> **WHAT IS REQUIRED**: Exclude images; transcribe the rest of the data exactly.

> **GIVEN INFORMATION**:
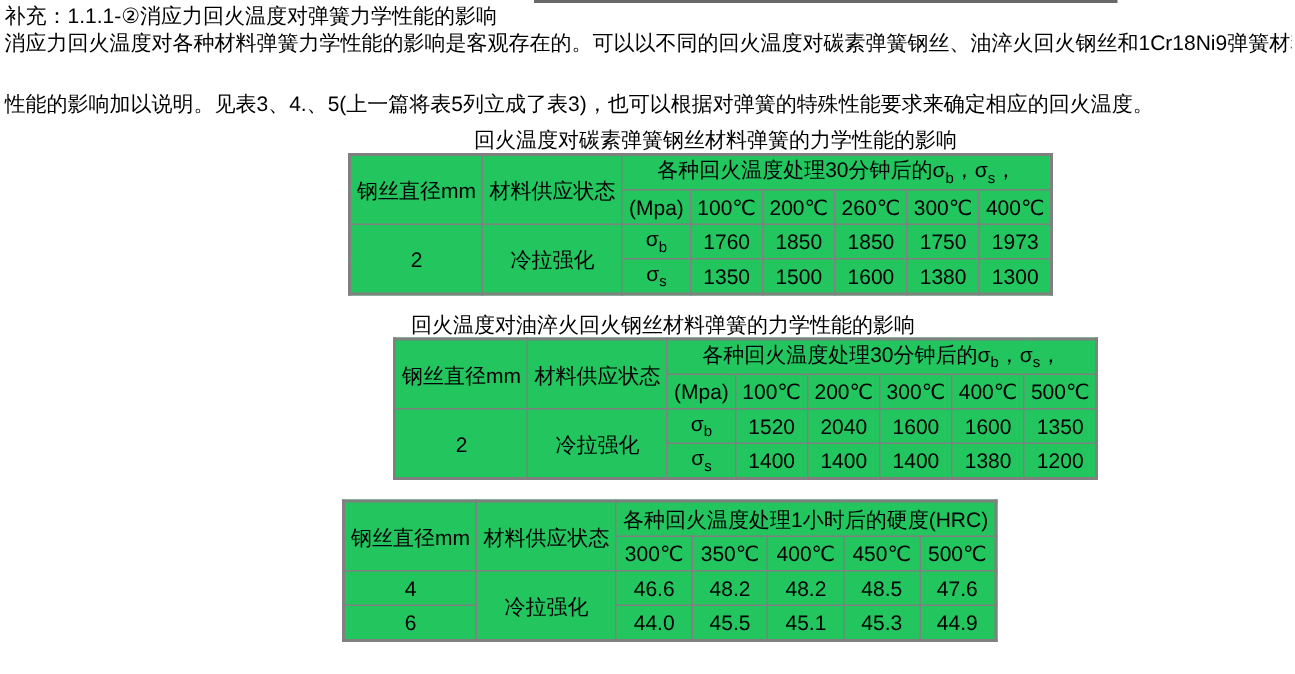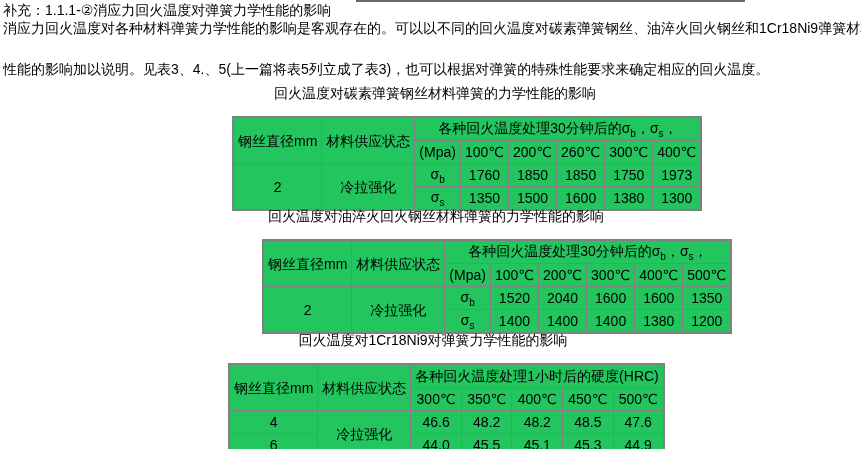--- a/index.html
+++ b/index.html
@@ -2,21 +2,21 @@
 <html><head>
 <meta charset="utf-8">
 <style>
   html,body{margin:0;padding:0;background:#ffffff;}
   body{width:863px;height:449px;position:relative;overflow:hidden;
        font-family:"Liberation Sans","DejaVu Sans",sans-serif;
        font-size:14px;color:#000;}
   .topline{position:absolute;left:356px;top:0;width:389px;height:2px;background:#696969;}
   .textline{position:absolute;left:3px;white-space:nowrap;overflow:hidden;width:858px;line-height:17px;}
   .tbl-block{position:absolute;}
-  .tbl-title{text-align:center;height:15px;line-height:15px;margin-bottom:15px;}
+  .tbl-title{text-align:right;height:15px;line-height:15px;margin-bottom:1px;}
   table{border-collapse:collapse;border:2px solid #808080;background:#22c55e;}
   td{border:1px solid #808080;padding:1px 4px;height:20px;text-align:center;
      vertical-align:middle;white-space:nowrap;font-size:14px;line-height:16px;}
   sub{font-size:10px;line-height:1;}
 </style>
 </head>
 <body>
 
 <div class="topline"></div>
 
@@ -116,21 +116,20 @@
       <td>1400</td>
       <td>1400</td>
       <td>1380</td>
       <td>1200</td>
     </tr>
   </tbody>
     </table>
 </div>
 
 <div class="tbl-block" style="left:228px;top:333px;width:410px;">
-  <div class="tbl-title">回火温度对1Cr18Ni9对弹簧力学性能的影响</div>
   <table>
     <colgroup>
       <col style="width:64px">
         <col style="width:86px">
       <col style="width:50px">
         <col style="width:50px">
         <col style="width:50px">
         <col style="width:50px">
         <col style="width:50px">
     </colgroup>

> **RESPONSE TO THE EXERCISE**:
--- a/index.html
+++ b/index.html
@@ -2,21 +2,21 @@
 <html><head>
 <meta charset="utf-8">
 <style>
   html,body{margin:0;padding:0;background:#ffffff;}
   body{width:863px;height:449px;position:relative;overflow:hidden;
        font-family:"Liberation Sans","DejaVu Sans",sans-serif;
        font-size:14px;color:#000;}
   .topline{position:absolute;left:356px;top:0;width:389px;height:2px;background:#696969;}
   .textline{position:absolute;left:3px;white-space:nowrap;overflow:hidden;width:858px;line-height:17px;}
   .tbl-block{position:absolute;}
-  .tbl-title{text-align:center;height:15px;line-height:15px;margin-bottom:15px;}
+  .tbl-title{text-align:right;height:15px;line-height:15px;margin-bottom:1px;}
   table{border-collapse:collapse;border:2px solid #808080;background:#22c55e;}
   td{border:1px solid #808080;padding:1px 4px;height:20px;text-align:center;
      vertical-align:middle;white-space:nowrap;font-size:14px;line-height:16px;}
   sub{font-size:10px;line-height:1;}
 </style>
 </head>
 <body>
 
 <div class="topline"></div>
 
@@ -116,21 +116,20 @@
       <td>1400</td>
       <td>1400</td>
       <td>1380</td>
       <td>1200</td>
     </tr>
   </tbody>
     </table>
 </div>
 
 <div class="tbl-block" style="left:228px;top:333px;width:410px;">
-  <div class="tbl-title">回火温度对1Cr18Ni9对弹簧力学性能的影响</div>
   <table>
     <colgroup>
       <col style="width:64px">
         <col style="width:86px">
       <col style="width:50px">
         <col style="width:50px">
         <col style="width:50px">
         <col style="width:50px">
         <col style="width:50px">
     </colgroup>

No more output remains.